[RECORDED DATA — start]
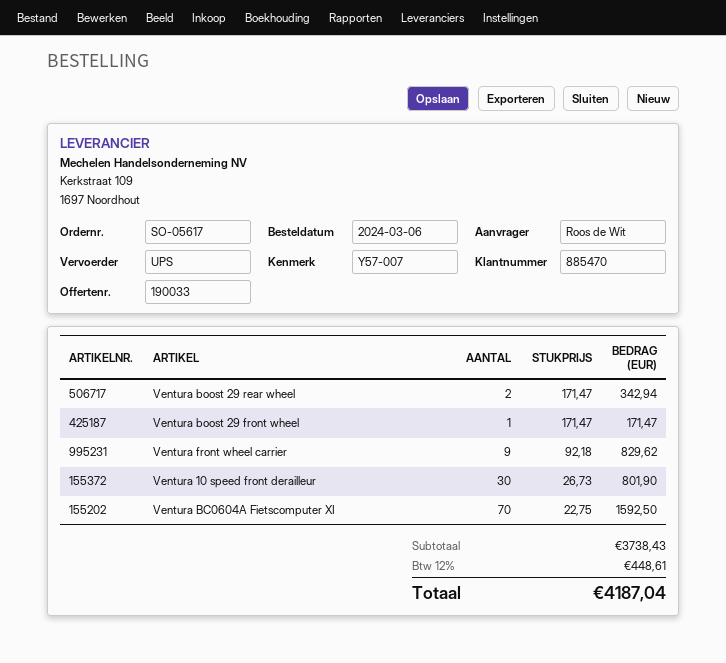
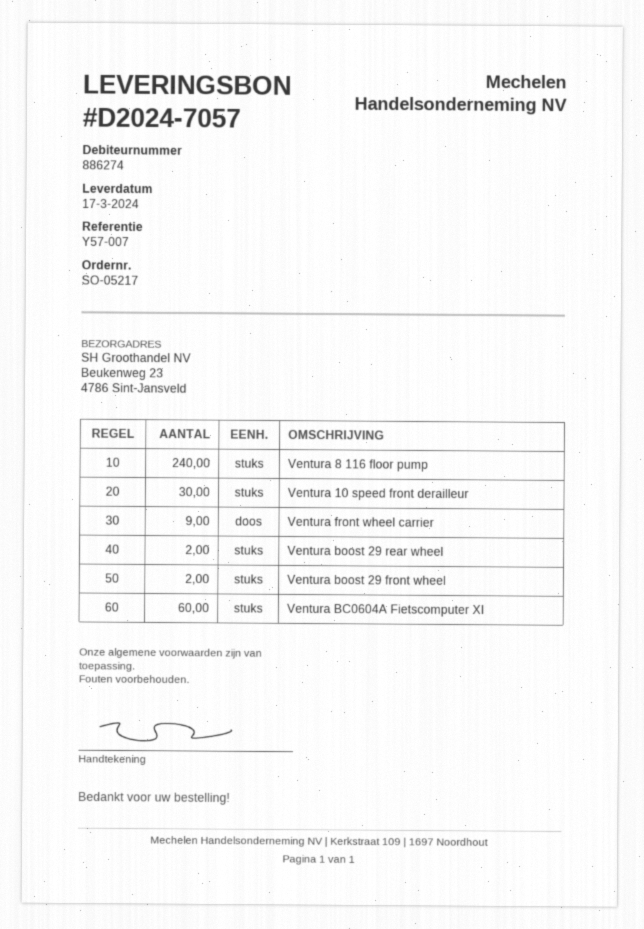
order number: SO-05617 -> SO-05217
customer number: 885470 -> 886274
Ventura boost 29 front wheel: 1 -> 2
Ventura BC0604A Fietscomputer XI: 70 -> 60
Ventura 8 116 floor pump: none -> 240

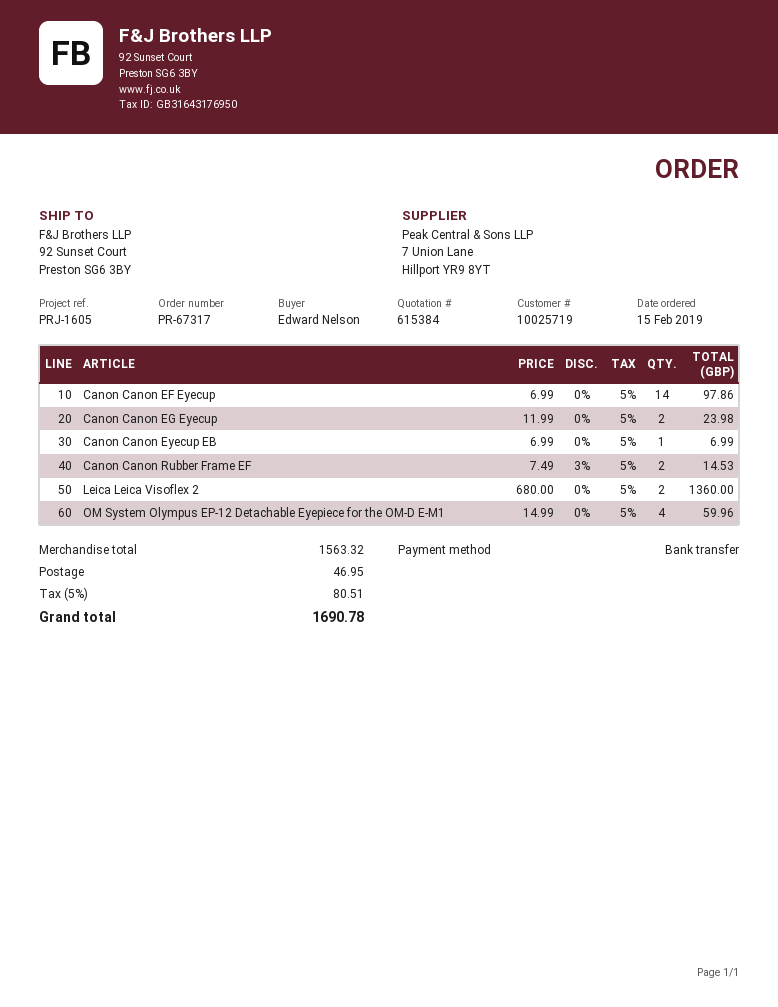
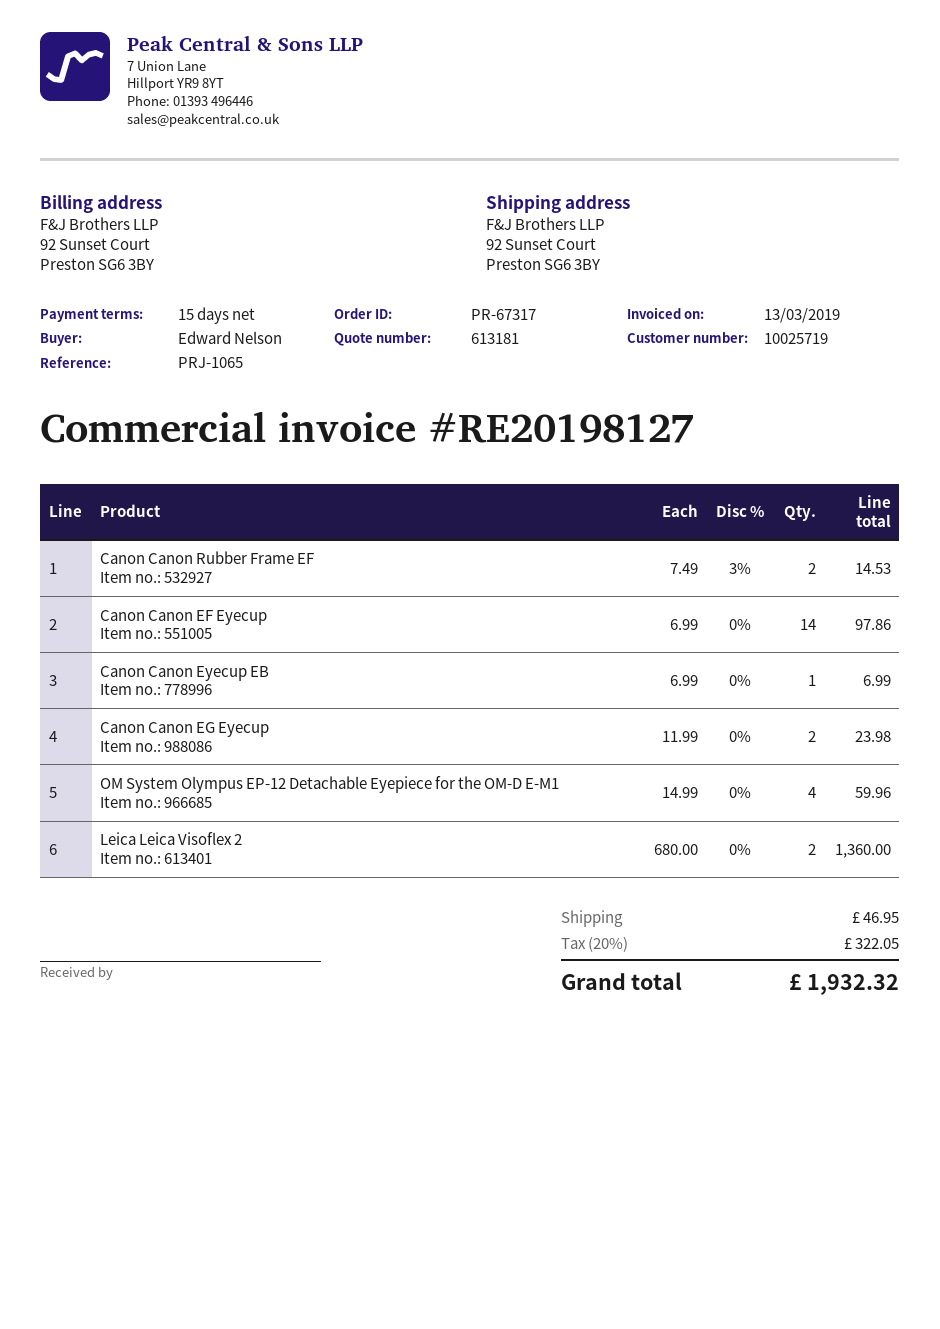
quote number: 615384 -> 613181
reference: PRJ-1605 -> PRJ-1065
tax: 5% = 80.51 -> 20% = 322.05
total: 1690.78 -> 1932.32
[RECORDED DATA — finish]
Using only the data above, copy out the lines that include the word "number".

order number: SO-05617 -> SO-05217
customer number: 885470 -> 886274
quote number: 615384 -> 613181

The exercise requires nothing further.